Waaruit bestaan jullie activiteiten? 

“Wij zamelen alle soort oude metalen in. Als je naar buiten kijkt, dan kun je al zien waarover het gaat. Het zijn kabels van computers, potten, pannen, tanks, containers, alles wat van metaal is en wat opnieuw voor een nieuw product in de industrie kan worden ingezet.”

Wie zijn jullie leveranciers? 

“Dat is heel verschillend. Wij nemen metalen in van particulieren die bijvoorbeeld hun schuur opruimen. Daarnaast gaat het om zowel kleine als grote ladingen van bedrijven. Ook krijgen we via de kade handel van bedrijven binnen. Het varieert van iets heel kleins tot aan een badge containers, reefers of tankcontainers.”

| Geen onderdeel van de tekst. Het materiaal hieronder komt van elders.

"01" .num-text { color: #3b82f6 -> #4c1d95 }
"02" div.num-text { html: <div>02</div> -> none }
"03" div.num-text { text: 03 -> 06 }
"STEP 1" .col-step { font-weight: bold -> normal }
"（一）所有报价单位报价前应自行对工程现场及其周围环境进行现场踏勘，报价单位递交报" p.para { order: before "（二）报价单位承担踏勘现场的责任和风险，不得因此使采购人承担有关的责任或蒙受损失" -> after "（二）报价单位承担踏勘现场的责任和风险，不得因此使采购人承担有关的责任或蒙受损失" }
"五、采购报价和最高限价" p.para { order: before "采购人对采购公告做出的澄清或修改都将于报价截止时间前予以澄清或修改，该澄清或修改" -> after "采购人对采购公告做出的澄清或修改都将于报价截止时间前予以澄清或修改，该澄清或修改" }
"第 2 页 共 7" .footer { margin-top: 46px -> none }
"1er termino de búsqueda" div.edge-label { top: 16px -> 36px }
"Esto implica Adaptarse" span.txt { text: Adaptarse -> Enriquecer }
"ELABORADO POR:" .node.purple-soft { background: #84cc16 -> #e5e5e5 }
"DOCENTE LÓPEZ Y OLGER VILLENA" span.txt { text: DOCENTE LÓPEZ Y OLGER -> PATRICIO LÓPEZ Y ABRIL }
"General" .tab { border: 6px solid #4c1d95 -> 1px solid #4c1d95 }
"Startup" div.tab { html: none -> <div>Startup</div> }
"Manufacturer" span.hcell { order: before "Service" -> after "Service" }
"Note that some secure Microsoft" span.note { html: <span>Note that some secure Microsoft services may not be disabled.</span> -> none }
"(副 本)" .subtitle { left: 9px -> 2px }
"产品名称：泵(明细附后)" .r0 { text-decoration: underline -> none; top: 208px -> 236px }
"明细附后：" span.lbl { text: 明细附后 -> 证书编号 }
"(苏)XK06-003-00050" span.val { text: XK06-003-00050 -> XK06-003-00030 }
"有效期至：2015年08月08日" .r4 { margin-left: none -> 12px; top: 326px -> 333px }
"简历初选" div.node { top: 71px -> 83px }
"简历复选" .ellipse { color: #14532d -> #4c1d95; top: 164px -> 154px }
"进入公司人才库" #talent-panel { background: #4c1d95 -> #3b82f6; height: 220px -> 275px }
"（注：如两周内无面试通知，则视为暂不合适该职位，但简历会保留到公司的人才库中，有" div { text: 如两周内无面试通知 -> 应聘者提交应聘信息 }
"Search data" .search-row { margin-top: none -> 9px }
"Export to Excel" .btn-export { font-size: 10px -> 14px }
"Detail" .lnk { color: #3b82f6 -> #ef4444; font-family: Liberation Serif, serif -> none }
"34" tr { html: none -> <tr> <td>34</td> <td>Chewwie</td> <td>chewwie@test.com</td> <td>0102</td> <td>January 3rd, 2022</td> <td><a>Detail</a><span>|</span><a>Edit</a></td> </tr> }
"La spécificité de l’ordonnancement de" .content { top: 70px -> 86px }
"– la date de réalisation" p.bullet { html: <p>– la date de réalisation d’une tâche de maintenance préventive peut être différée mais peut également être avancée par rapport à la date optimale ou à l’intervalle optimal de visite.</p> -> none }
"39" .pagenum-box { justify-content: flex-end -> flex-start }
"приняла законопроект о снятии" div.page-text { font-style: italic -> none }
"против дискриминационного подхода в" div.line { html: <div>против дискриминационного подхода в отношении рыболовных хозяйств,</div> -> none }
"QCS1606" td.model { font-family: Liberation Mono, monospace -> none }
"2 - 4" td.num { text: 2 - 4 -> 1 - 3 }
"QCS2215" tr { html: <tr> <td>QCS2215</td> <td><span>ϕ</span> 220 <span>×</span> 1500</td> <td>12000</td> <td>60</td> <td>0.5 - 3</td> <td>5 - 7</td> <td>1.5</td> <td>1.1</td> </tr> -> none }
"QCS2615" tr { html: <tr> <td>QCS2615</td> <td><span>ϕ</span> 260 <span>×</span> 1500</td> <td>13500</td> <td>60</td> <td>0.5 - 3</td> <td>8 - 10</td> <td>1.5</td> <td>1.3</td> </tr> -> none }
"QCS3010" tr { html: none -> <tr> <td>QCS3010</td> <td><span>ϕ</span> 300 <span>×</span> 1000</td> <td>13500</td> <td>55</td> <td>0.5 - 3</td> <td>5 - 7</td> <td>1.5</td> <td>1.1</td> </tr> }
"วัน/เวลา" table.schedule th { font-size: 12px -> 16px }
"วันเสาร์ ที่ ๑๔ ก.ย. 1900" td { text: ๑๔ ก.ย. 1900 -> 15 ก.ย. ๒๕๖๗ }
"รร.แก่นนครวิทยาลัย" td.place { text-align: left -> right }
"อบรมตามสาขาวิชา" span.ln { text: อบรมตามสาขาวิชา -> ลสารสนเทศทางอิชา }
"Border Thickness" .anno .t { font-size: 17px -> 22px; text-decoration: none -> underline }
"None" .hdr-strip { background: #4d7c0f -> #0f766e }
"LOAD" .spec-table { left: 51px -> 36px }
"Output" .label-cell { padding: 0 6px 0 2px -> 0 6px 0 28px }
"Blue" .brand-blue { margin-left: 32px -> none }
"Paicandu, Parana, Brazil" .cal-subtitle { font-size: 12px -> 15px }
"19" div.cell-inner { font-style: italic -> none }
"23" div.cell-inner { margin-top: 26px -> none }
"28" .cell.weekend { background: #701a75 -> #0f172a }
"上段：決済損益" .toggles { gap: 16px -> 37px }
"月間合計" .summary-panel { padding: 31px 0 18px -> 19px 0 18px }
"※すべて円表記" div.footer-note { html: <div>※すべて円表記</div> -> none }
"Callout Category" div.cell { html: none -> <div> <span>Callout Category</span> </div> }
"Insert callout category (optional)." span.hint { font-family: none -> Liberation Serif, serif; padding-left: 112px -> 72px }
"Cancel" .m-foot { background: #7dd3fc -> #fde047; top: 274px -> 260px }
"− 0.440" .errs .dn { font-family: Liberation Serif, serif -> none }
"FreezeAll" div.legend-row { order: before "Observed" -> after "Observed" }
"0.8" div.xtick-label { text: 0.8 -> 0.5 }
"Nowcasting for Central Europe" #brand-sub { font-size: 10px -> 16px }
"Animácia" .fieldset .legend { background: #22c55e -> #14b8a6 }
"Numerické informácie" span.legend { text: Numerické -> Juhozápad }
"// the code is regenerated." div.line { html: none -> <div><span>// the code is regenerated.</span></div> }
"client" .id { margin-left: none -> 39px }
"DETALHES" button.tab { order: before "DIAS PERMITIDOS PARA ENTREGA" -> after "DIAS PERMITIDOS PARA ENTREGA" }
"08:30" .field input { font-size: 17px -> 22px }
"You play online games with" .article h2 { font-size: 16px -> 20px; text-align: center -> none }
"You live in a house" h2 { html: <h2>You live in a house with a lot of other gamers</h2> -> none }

Betalen jullie partijen die oud metaal komen brengen?

“Ja, dat is onze inkoop.”

En wat gebeurt er met metaal dat binnenkomt?

“Wij sorteren metalen uit naar verschillende kwaliteiten. Wanneer nodig verkleinen we het en halen we dingen uit elkaar. Dat noemen wij verschrotten. Als objecten uit verschillende metalen bestaan, zorgen we dat elk metaal eraf wordt gehaald en op de kwaliteit terechtkomt waar het hoort. Bijvoorbeeld zo’n tankcontainer [Ketting wijst naar buiten, red.] bestaat vaak uit ijzer en roestvast staal. Wij zorgen dat die twee stromen uit elkaar worden gehaald.”

Wie zijn jullie afnemers?

“Eindverwerkers en grote inzamelaars van specifieke stromen. Roestvrij staal verkopen wij bijvoorbeeld aan een partij die in allerlei soorten roestvast staallegeringen zit. Het ijzer gaat weer naar een andere afnemer. Vaak leveren zij aan smelterijen of andere industrieën.”

Hoe gaan de zaken? 

“Het gaat prima. Wel is dit een branche die pieken en dalen kent. Maar nu loopt het gewoon goed. Dat is ook wel zichtbaar aan wat er buiten ligt.”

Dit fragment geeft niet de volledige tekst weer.